**INSTRUCTIONS FOR THE TASK**: Look in the listing below for the line that has "font-size: 23px ->", then return it and each following line up to and including the one with "background: #e5e5e5 ->", exactly and without pictures.

**EXTRACTED RECORDS**:
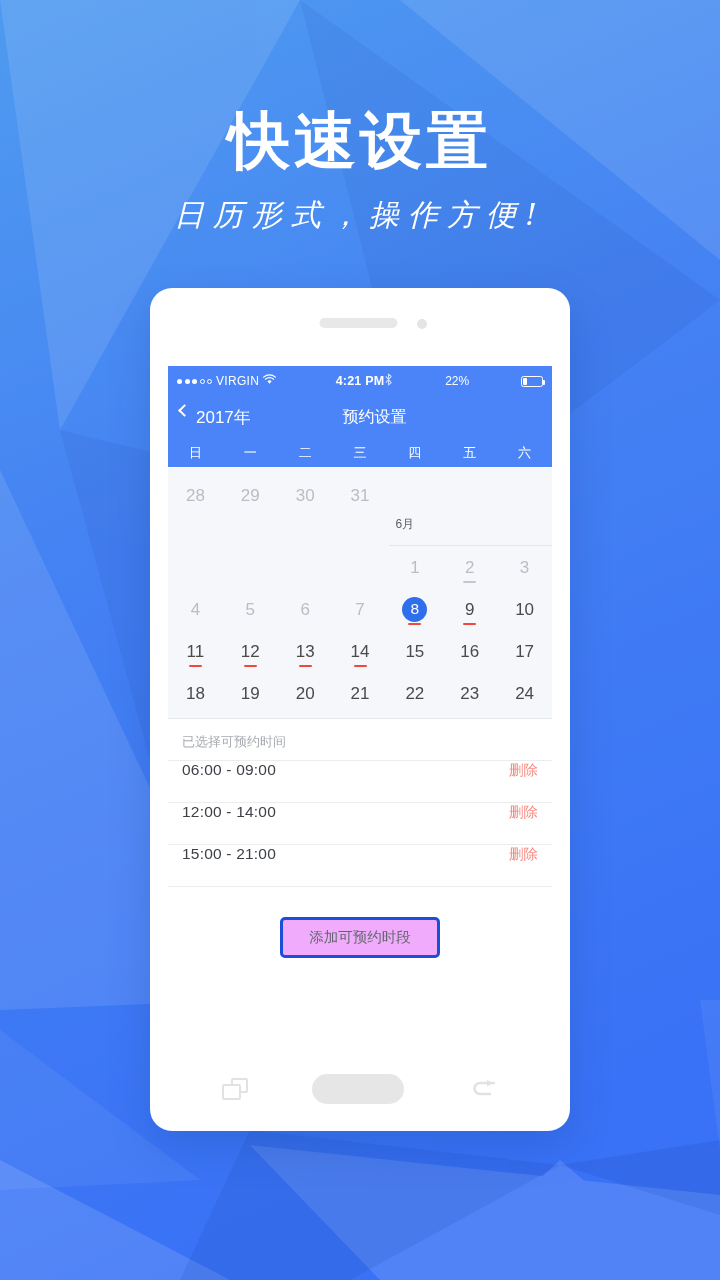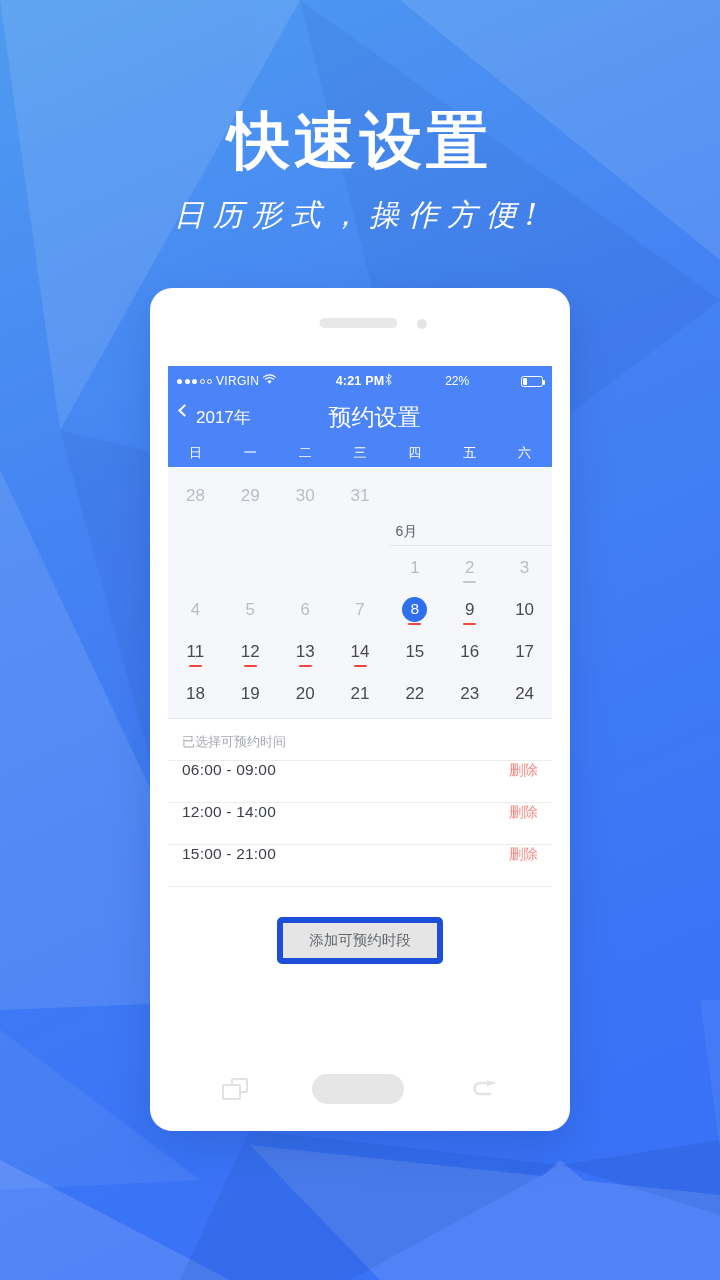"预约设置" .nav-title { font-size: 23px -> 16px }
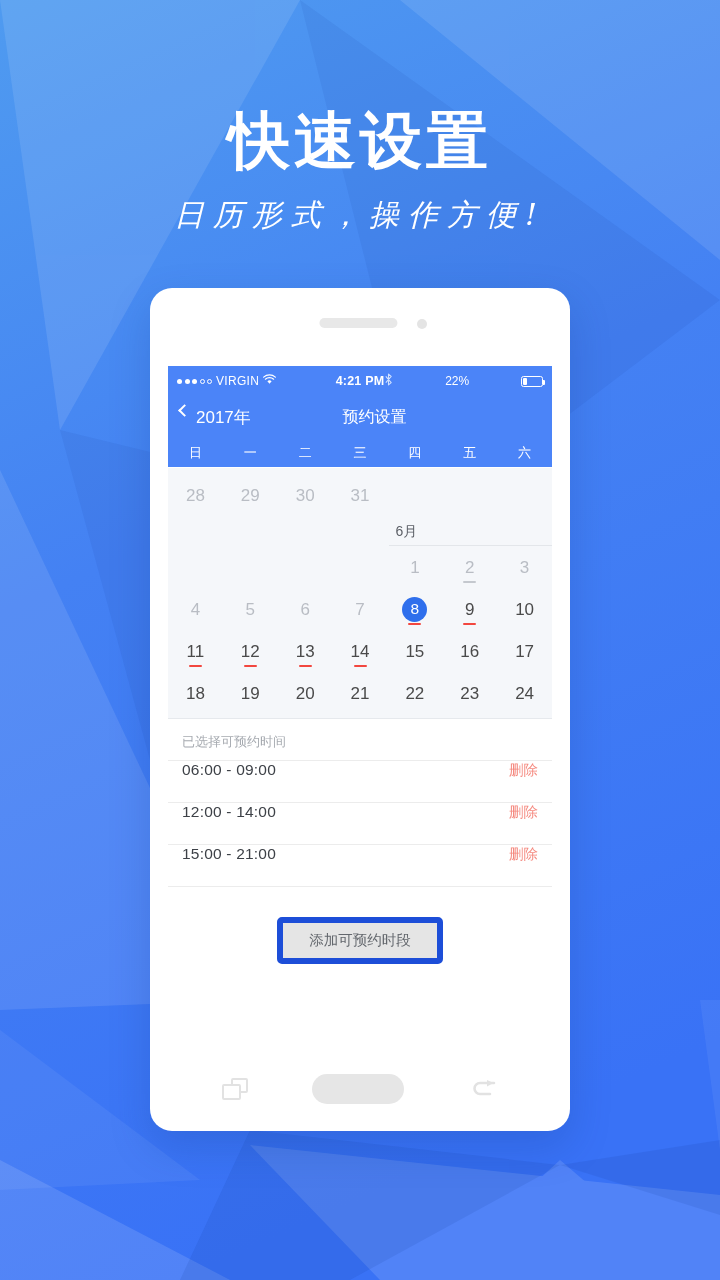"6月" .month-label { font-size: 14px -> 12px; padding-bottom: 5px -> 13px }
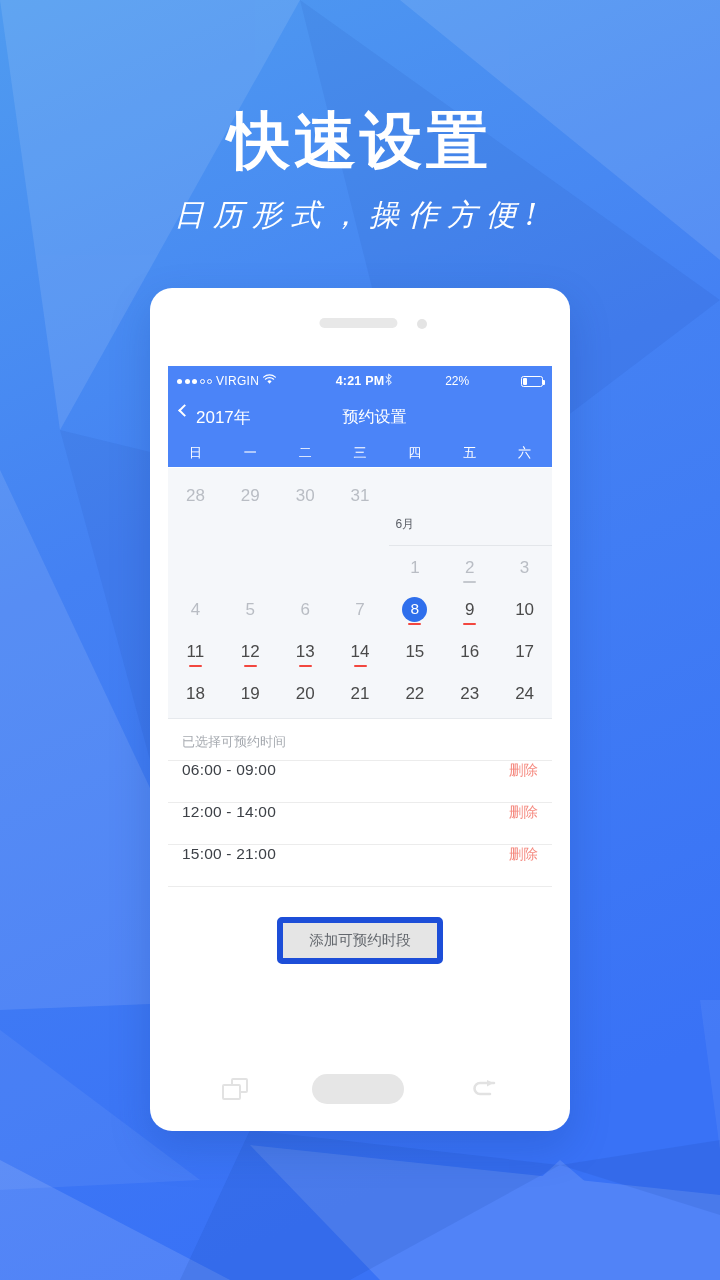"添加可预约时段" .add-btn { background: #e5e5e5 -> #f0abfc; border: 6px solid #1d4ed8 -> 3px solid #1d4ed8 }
==
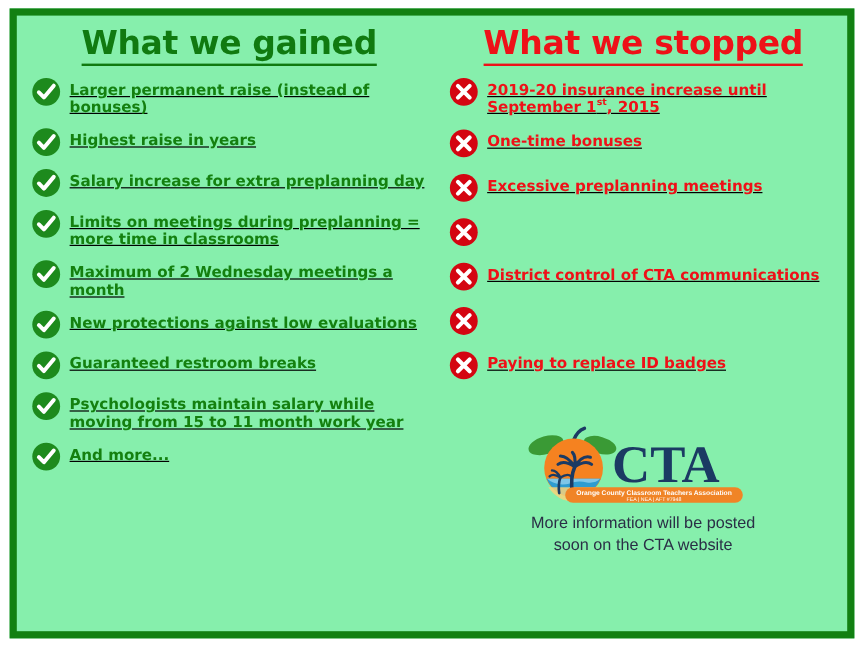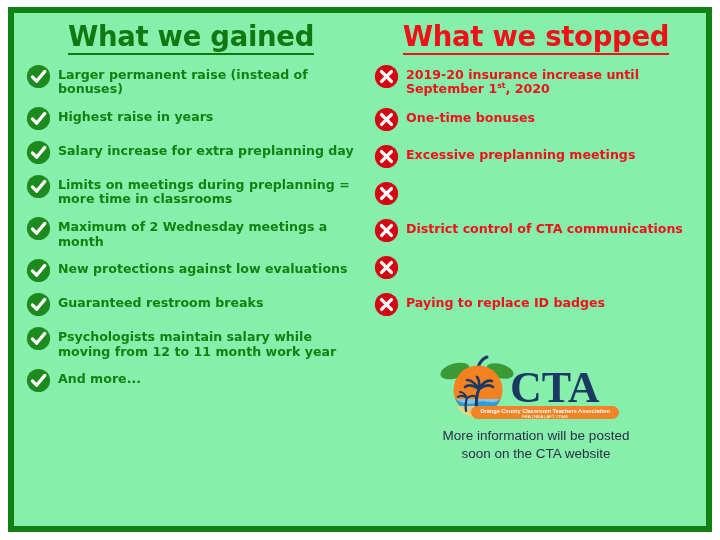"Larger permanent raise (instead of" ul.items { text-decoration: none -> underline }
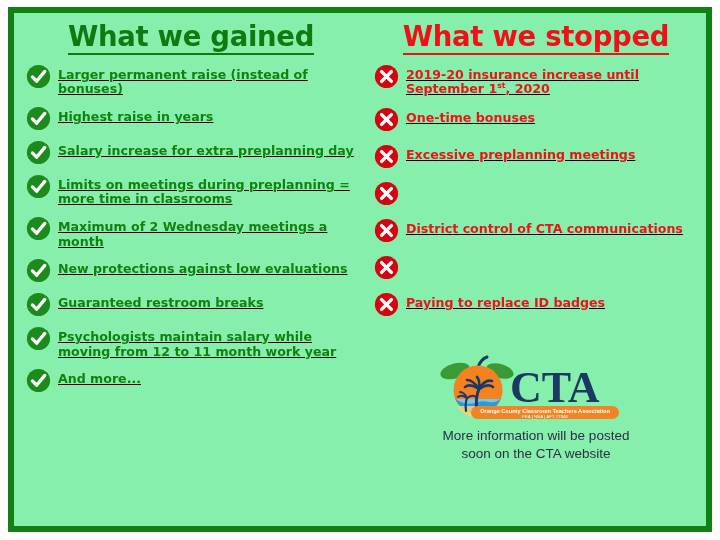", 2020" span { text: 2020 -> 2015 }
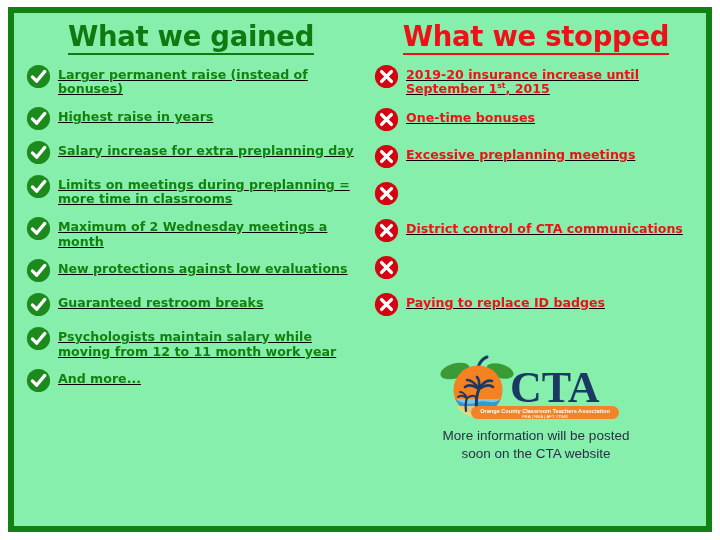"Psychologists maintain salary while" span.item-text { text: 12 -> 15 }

**RESPONSE TO THIS EXERCISE**:
"预约设置" .nav-title { font-size: 23px -> 16px }
"6月" .month-label { font-size: 14px -> 12px; padding-bottom: 5px -> 13px }
"添加可预约时段" .add-btn { background: #e5e5e5 -> #f0abfc; border: 6px solid #1d4ed8 -> 3px solid #1d4ed8 }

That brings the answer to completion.